ハイテク運転シミュレーターはこんなにスゴい!筋金入りのペーパードライバーが救いを求めて乗ってみた

ペーパードライバーを克服するには、ハンドルを握るしかない。けど、もはや車に乗ることすら怖い。そんな方にうってつけのハイテク運転シミュレーターを、「筋金入りのペーパードライバー」が体験します。AIによって「なにが起きるか分からない」公道の様子を再現した「SAFETY DRIVING TRAINER」なら、車に乗るのが怖くなくなるかも!?

ハイテク運転シミュレーターはこんなにスゴい!筋金入りのペーパードライバーが救いを求めて乗ってみた

はじめまして。ライターの井口エリです。
「くるまも」に登場しておきながら大変恐縮なのですが、わたし筋金入りのペーパードライバー(歴15年)です。学生時代にAT(オートマ)限定で取得するも、実家の車はMT(マニュアル)……。

途中、原付スクーターこそ乗っていましたが、車を運転する機会が一度も訪れないまま、15年の月日が流れ、立派なペーパードライバー完成と相成ったのです。だって、都市部だと公共交通機関網が発達しているから、運転できなくても困らなかったんだもん。もちろん、いま手元にある免許はピカピカのゴールド。

筆者が免許取得した頃。なお、教習所入所当初はMT免許を取るつもりでしたが、クラッチとシフトの操作に馴染めずATへと変更したのです……

ただ、ライターという仕事柄、遠方での取材も多く「運転できたら便利だよなー」という思いをここ数年くすぶらせているのです。だがしかし、かつて車を運転し、心の奥底に染みついた「街中での運転、情報が多すぎて怖い!そもそも的確な状況判断ってやつが難しすぎる!」という私の苦手意識は払拭できるのでしょうか。

こんな自分でも、救われますか……?

そんな時に知ったのが、愛知県のアイロック社が提供する、こちらの「SAFETY DRIVING TRAINER」です。
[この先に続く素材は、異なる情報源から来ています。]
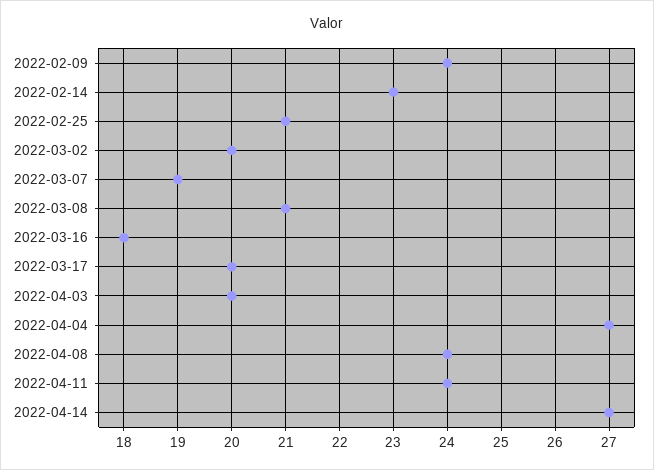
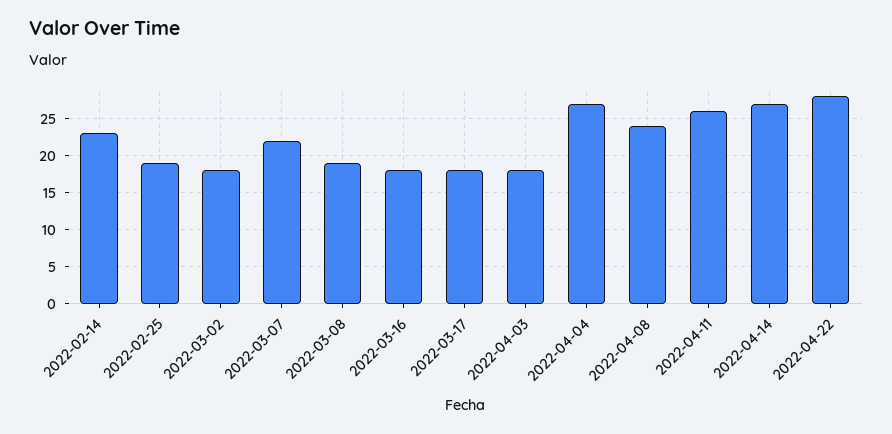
2022-02-09: 24 -> none
2022-02-25: 21 -> 19
2022-03-02: 20 -> 18
2022-03-07: 19 -> 22
2022-03-08: 21 -> 19
2022-03-17: 20 -> 18
2022-04-03: 20 -> 18
2022-04-11: 24 -> 26
2022-04-22: none -> 28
ハイテク運転シミュレーターはこんなにスゴい!筋金入りのペーパードライバーが救いを求めて乗ってみた

運転シミュレーターは教習所でお馴染みですが、この「SAFETY DRIVING TRAINER」はさまざまなハイテクを採り入れた「なにやらすごい代物」らしい……。
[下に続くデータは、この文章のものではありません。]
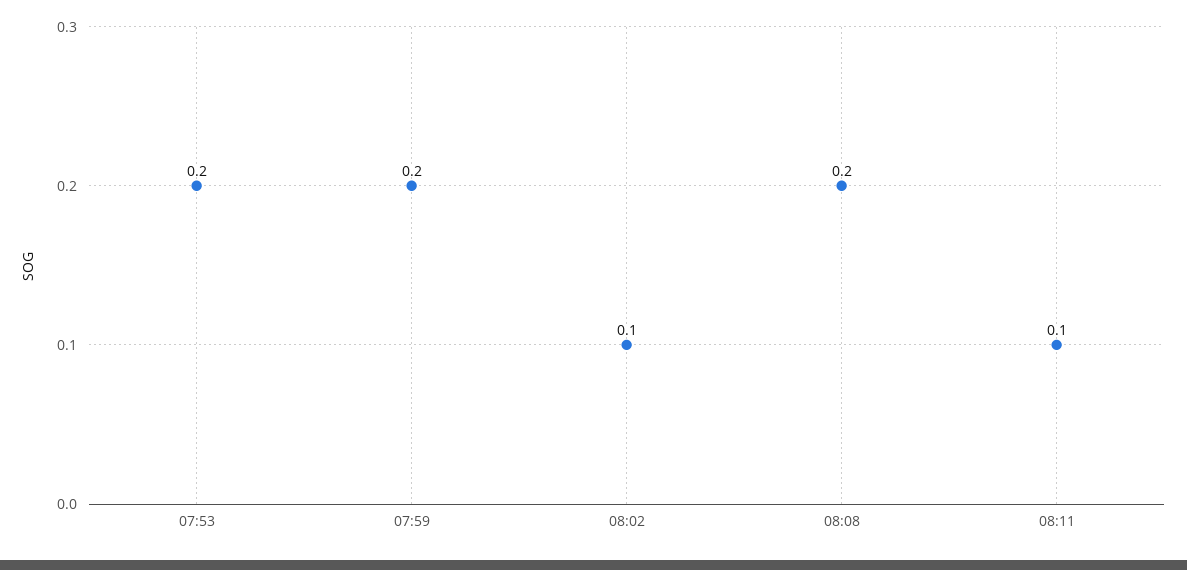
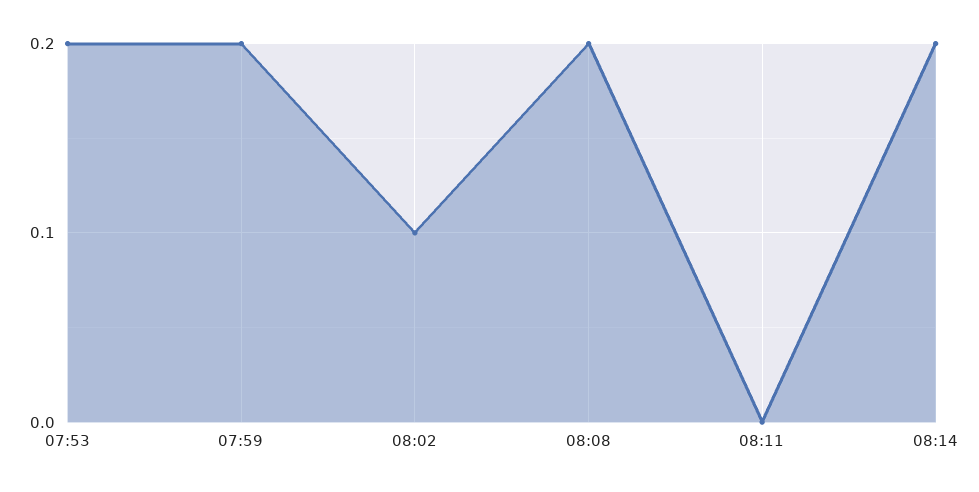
08:11: 0.1 -> 0
08:14: none -> 0.2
「この機械さえあれば、ペーパードライバー歴に終止符が打てるのでは!?」と意気込み、愛知県アイロックさんを訪問してみました。

車や通行人をAIが制御!ハイテク運転シミュレーターのここがスゴい

迎えてくださったのは、アイロックの古賀琢麻さんです。

ハイテク運転シミュレーターはこんなにスゴい!筋金入りのペーパードライバーが救いを求めて乗ってみた

古賀さんはアイロックの取締役であり、数々のドライブシミュレーターの開発を手がけています。そしてなんと、現役のプロレーシングドライバーでもあるのです!

そんなすごい方に自分のペーパードライバーぶりが知られてしまうのか……。

井口 まず、「SAFETY DRIVING TRAINER」とはどんなシミュレーターなのか教えてください。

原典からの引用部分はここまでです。